You want settlement to run as smoothly as possible because complications can cause costly delays. Depending on your State or Territory (legislation varies), buyers can be charged penalty interest for each day they delay settlement.
Don’t want to have this happen to you? Make a mental note of the 6 biggest mistakes borrowers make during settlement and avoid them at all cost.
1. Signing on top of the ‘sign here’ message flag sticker
Sounds crazy doesn’t it but signing on top of the ‘sign here’ message flag sticker is more common than you think.
While ‘sign here’ flags ensure the borrower doesn’t miss signing any of the pages, they can sometimes get in the way. With a large pile of documents to sign and stress levels running high, you might not notice that you have signed the message flag not the document. Even if just a portion of your signature runs over the flag, the signature will be considered invalid.

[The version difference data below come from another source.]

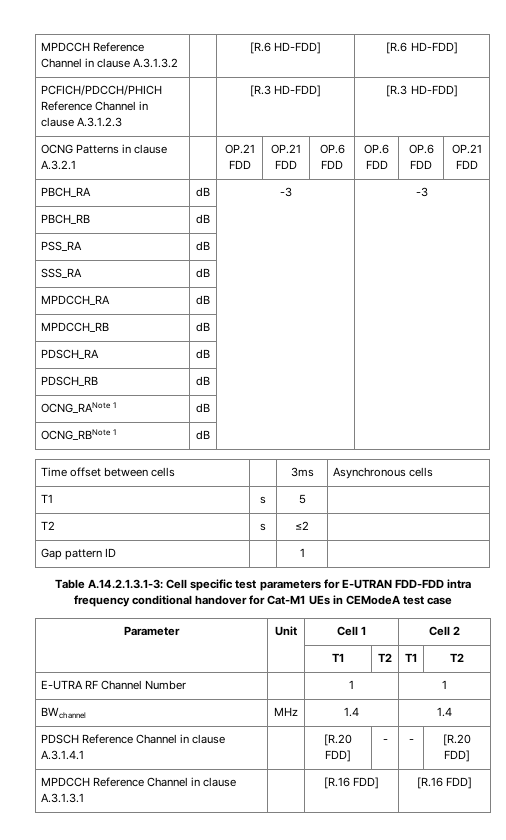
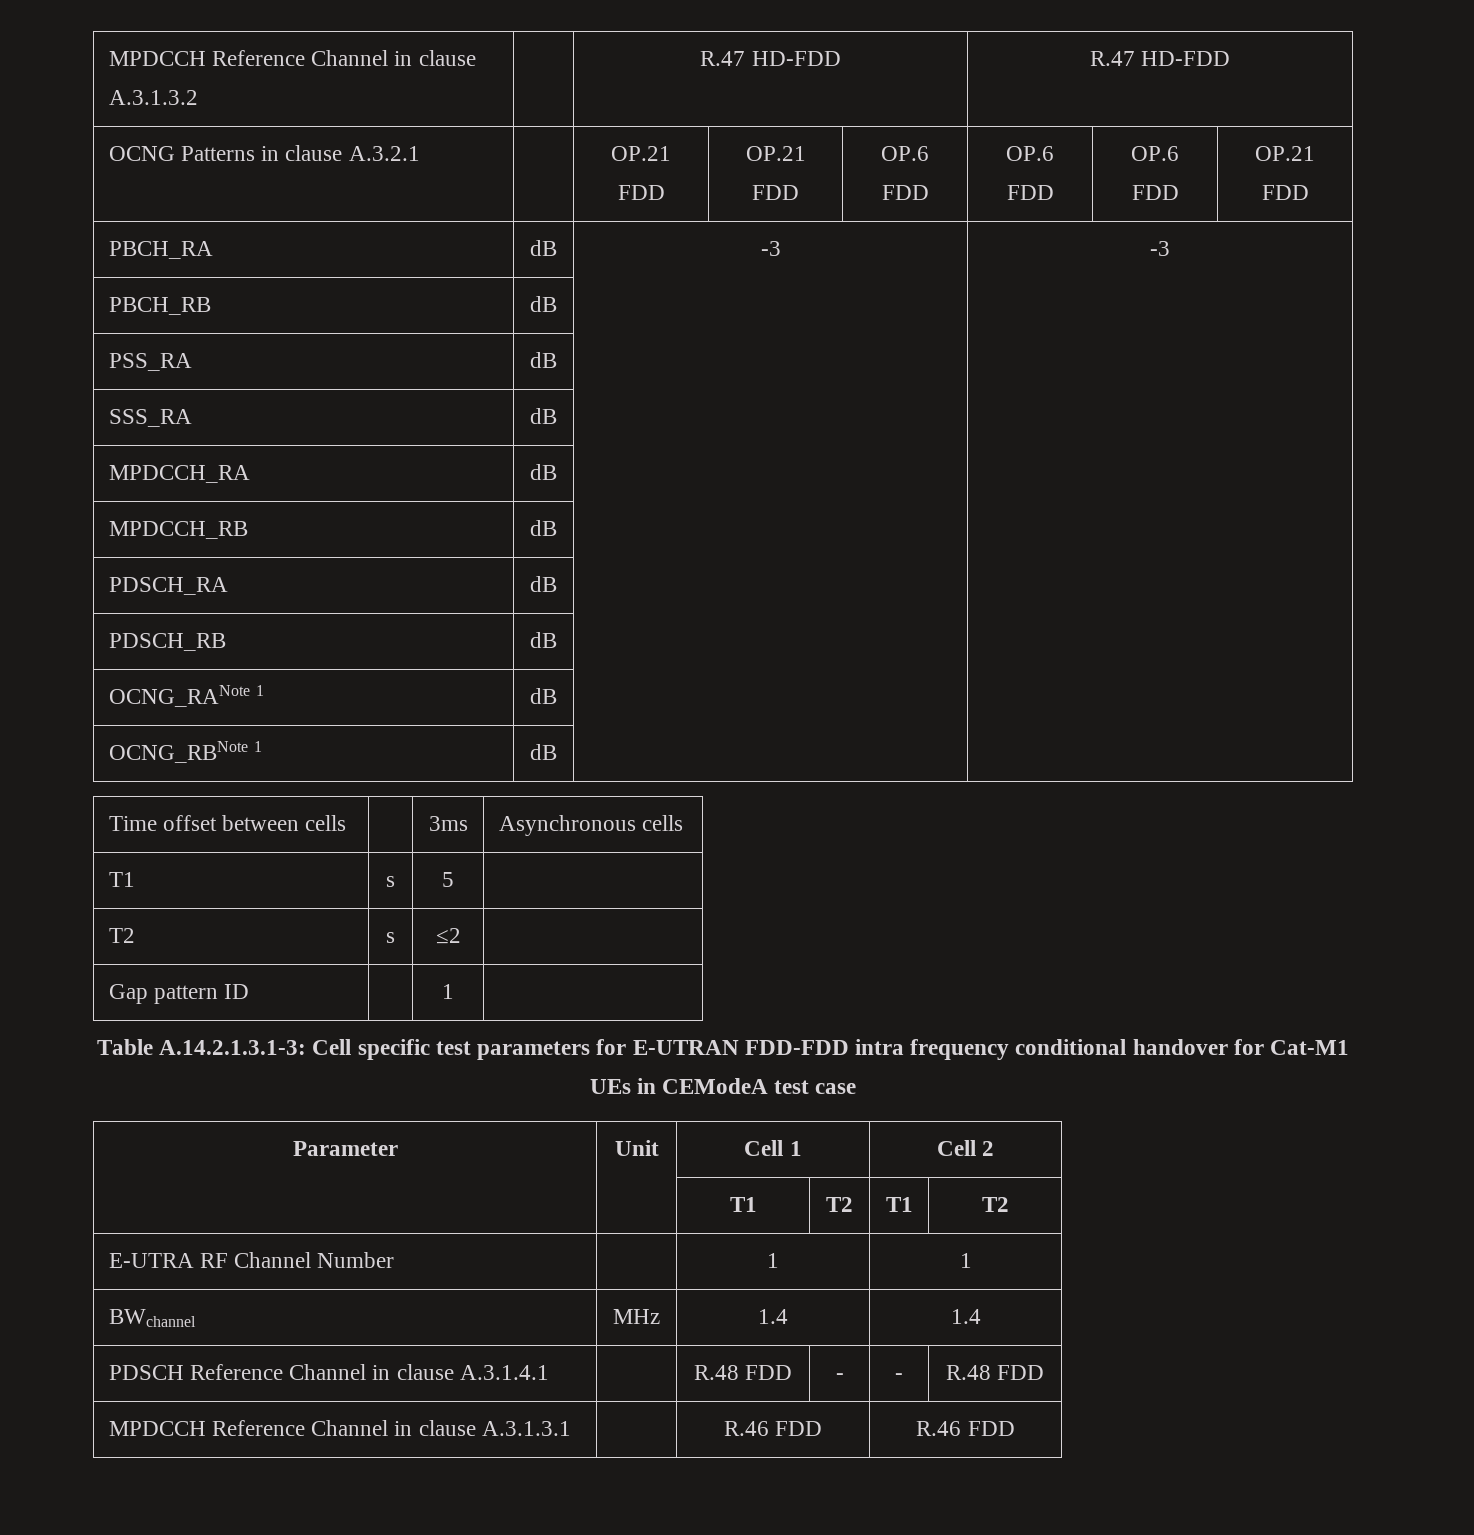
- MPDCCH Reference Channel in clause A.3.1.3.2 | | [R.6 HD-FDD] | [R.6 HD-FDD]
- PCFICH/PDCCH/PHICH Reference Channel in clause A.3.1.2.3 | | [R.3 HD-FDD] | [R.3 HD-FDD]
+ MPDCCH Reference Channel in clause A.3.1.3.2 | | R.47 HD-FDD | R.47 HD-FDD
- PDSCH Reference Channel in clause A.3.1.4.1 | | [R.20 FDD] | - | - | [R.20 FDD]
+ PDSCH Reference Channel in clause A.3.1.4.1 | | R.48 FDD | - | - | R.48 FDD
- MPDCCH Reference Channel in clause A.3.1.3.1 | | [R.16 FDD] | [R.16 FDD]
+ MPDCCH Reference Channel in clause A.3.1.3.1 | | R.46 FDD | R.46 FDD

2. Witnessing the signature of your loan partner
A witness to a signature must be someone not a party to the loan. When there is more than one borrower on the loan, such as a husband and wife, people sometimes make the mistake of witnessing each other’s signature. Asking children to be a witness is also a no-no unless they are over the age of 18.
3. Not completing a discharge form if refinancing
Borrowers who are refinancing their loan can fail to understand the urgency of completing a discharge form. Some lenders take up to 30 days to complete a discharge, so it’s imperative to lodge this form immediately so it doesn’t slow the settlement process.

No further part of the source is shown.